**Your assignment:** Pictures stay out of the output. Return exactly the lines below from the one with "(92, 46) none" down to the one with "[61,35,82,46] e.g. -> [60,22,68,30] 3.", both included, and nothing more.

= Beginning of Section =

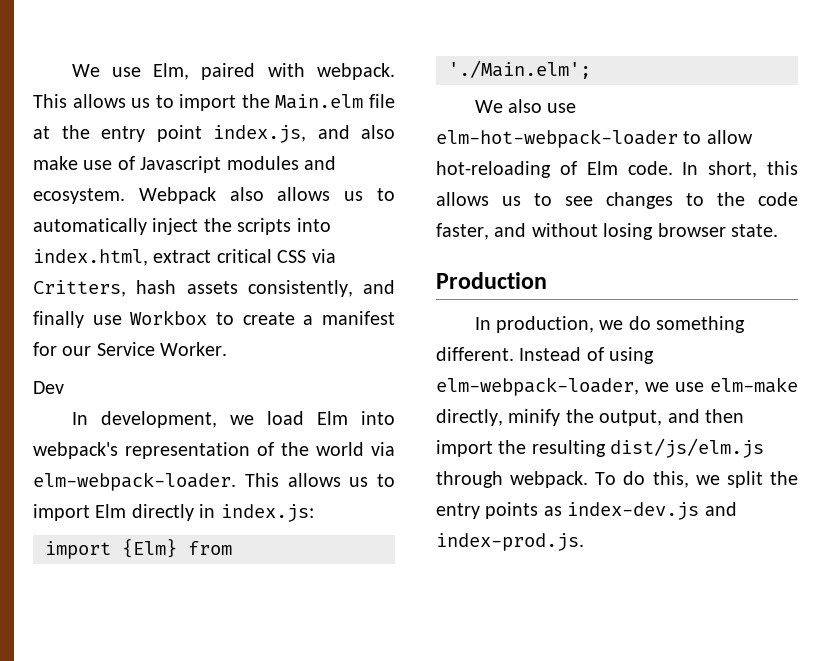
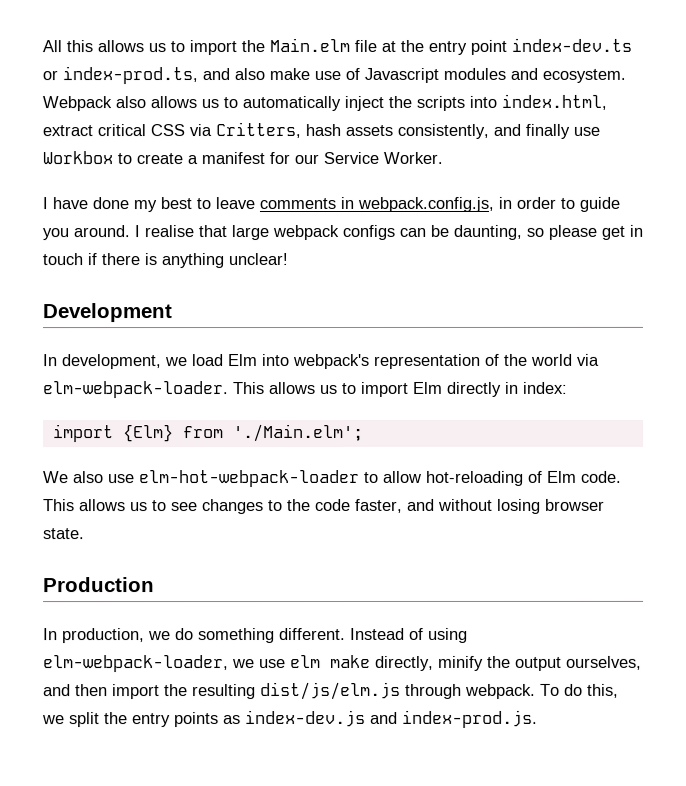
[71,63,395,80] [33,94,67,108] We use Elm, paired with webpack. This -> [42,40,93,53] All this
[213,125,306,143] index.js, -> [511,37,632,52] [42,66,198,85] index-dev.ts or index-prod.ts,
[33,381,64,394] Dev -> [42,196,620,213] [42,224,643,241] [42,253,288,269] [42,303,172,323] I have done my best to leave comments in webpack.config.js, in order to guide you around. I realise that large webpack configs can be daunting, so please get in touch if there is anything unclear! // Development
[220,504,314,522] index.js: -> [522,381,568,394] index:
[682,161,798,178] In short, this -> [43,499,75,512] This
[710,377,798,393] elm-make -> [290,654,371,669] elm make
[599,410,663,426] output, -> [515,655,642,671] output ourselves,

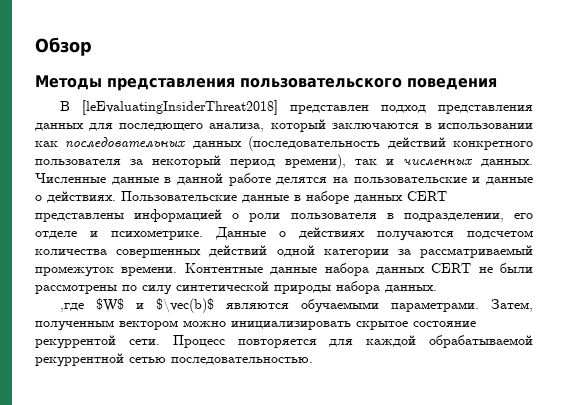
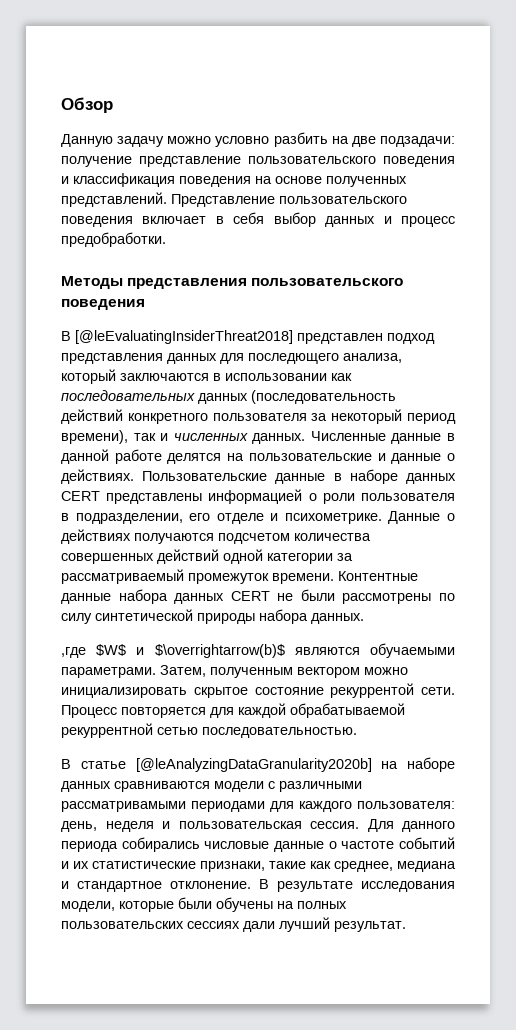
(92, 46) none -> [61,132,456,147] [61,156,455,167] [61,173,407,187] [61,192,407,207] [61,212,455,227] [61,232,166,247] // Данную задачу можно условно разбить на две подзадачи: получение представление пользовательского поведения и классификация поведения на основе полученных представлений. Представление пользовательского поведения включает в себя выбор данных и процесс предобработки.
[82,100,279,115] [leEvaluatingInsiderThreat2018] -> [75,330,293,344] [@leEvaluatingInsiderThreat2018]
[156,298,215,313] $\vec(b)$ -> [154,644,285,658] $\overrightarrow(b)$
(313, 361) none -> [61,757,455,772] [61,781,362,792] [61,801,455,812] [61,819,455,832] [61,837,456,852] [61,861,456,872] [61,879,455,892] [61,897,347,912] [61,917,406,932] // В статье [@leAnalyzingDataGranularity2020b] на наборе данных сравниваются модели с различными рассматривамыми периодами для каждого пользователя: день, неделя и пользовательская сессия. Для данного периода собирались числовые данные о частоте событий и их статистические признаки, такие как среднее, медиана и стандартное отклонение. В результате исследования модели, которые были обучены на полных пользовательских сессиях дали лучший результат.

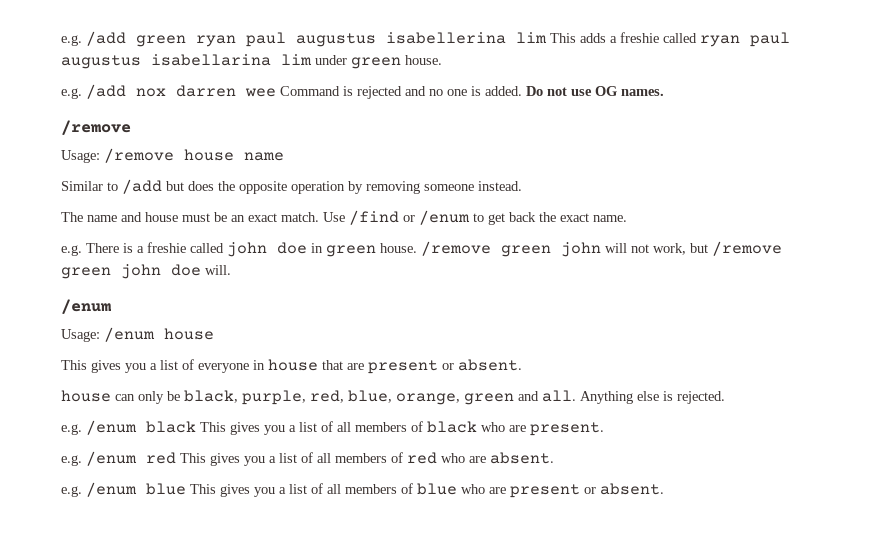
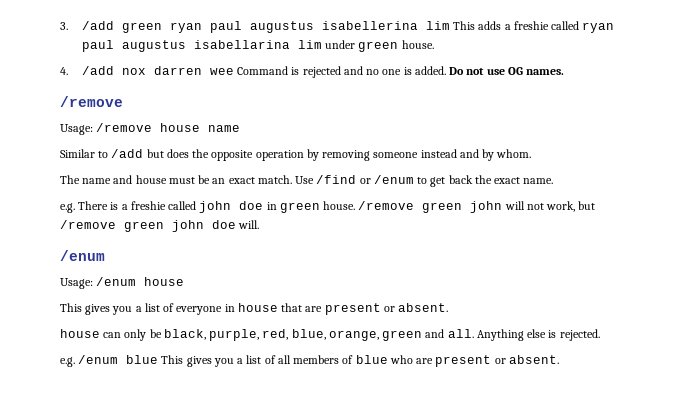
[61,35,82,46] e.g. -> [60,22,68,30] 3.
[61,88,82,99] e.g. -> [60,67,68,75] 4.
[478,181,522,191] instead. -> [420,149,532,161] instead and by whom.
[61,420,604,436] [61,451,554,466] // e.g. /enum black This gives you a list of all members of black who are present. // e.g. /enum red This gives you a list of all members of red who are absent. -> (600, 335) none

= End of Section =

**Your response:**
(92, 46) none -> [61,132,456,147] [61,156,455,167] [61,173,407,187] [61,192,407,207] [61,212,455,227] [61,232,166,247] // Данную задачу можно условно разбить на две подзадачи: получение представление пользовательского поведения и классификация поведения на основе полученных представлений. Представление пользовательского поведения включает в себя выбор данных и процесс предобработки.
[82,100,279,115] [leEvaluatingInsiderThreat2018] -> [75,330,293,344] [@leEvaluatingInsiderThreat2018]
[156,298,215,313] $\vec(b)$ -> [154,644,285,658] $\overrightarrow(b)$
(313, 361) none -> [61,757,455,772] [61,781,362,792] [61,801,455,812] [61,819,455,832] [61,837,456,852] [61,861,456,872] [61,879,455,892] [61,897,347,912] [61,917,406,932] // В статье [@leAnalyzingDataGranularity2020b] на наборе данных сравниваются модели с различными рассматривамыми периодами для каждого пользователя: день, неделя и пользовательская сессия. Для данного периода собирались числовые данные о частоте событий и их статистические признаки, такие как среднее, медиана и стандартное отклонение. В результате исследования модели, которые были обучены на полных пользовательских сессиях дали лучший результат.

[61,35,82,46] e.g. -> [60,22,68,30] 3.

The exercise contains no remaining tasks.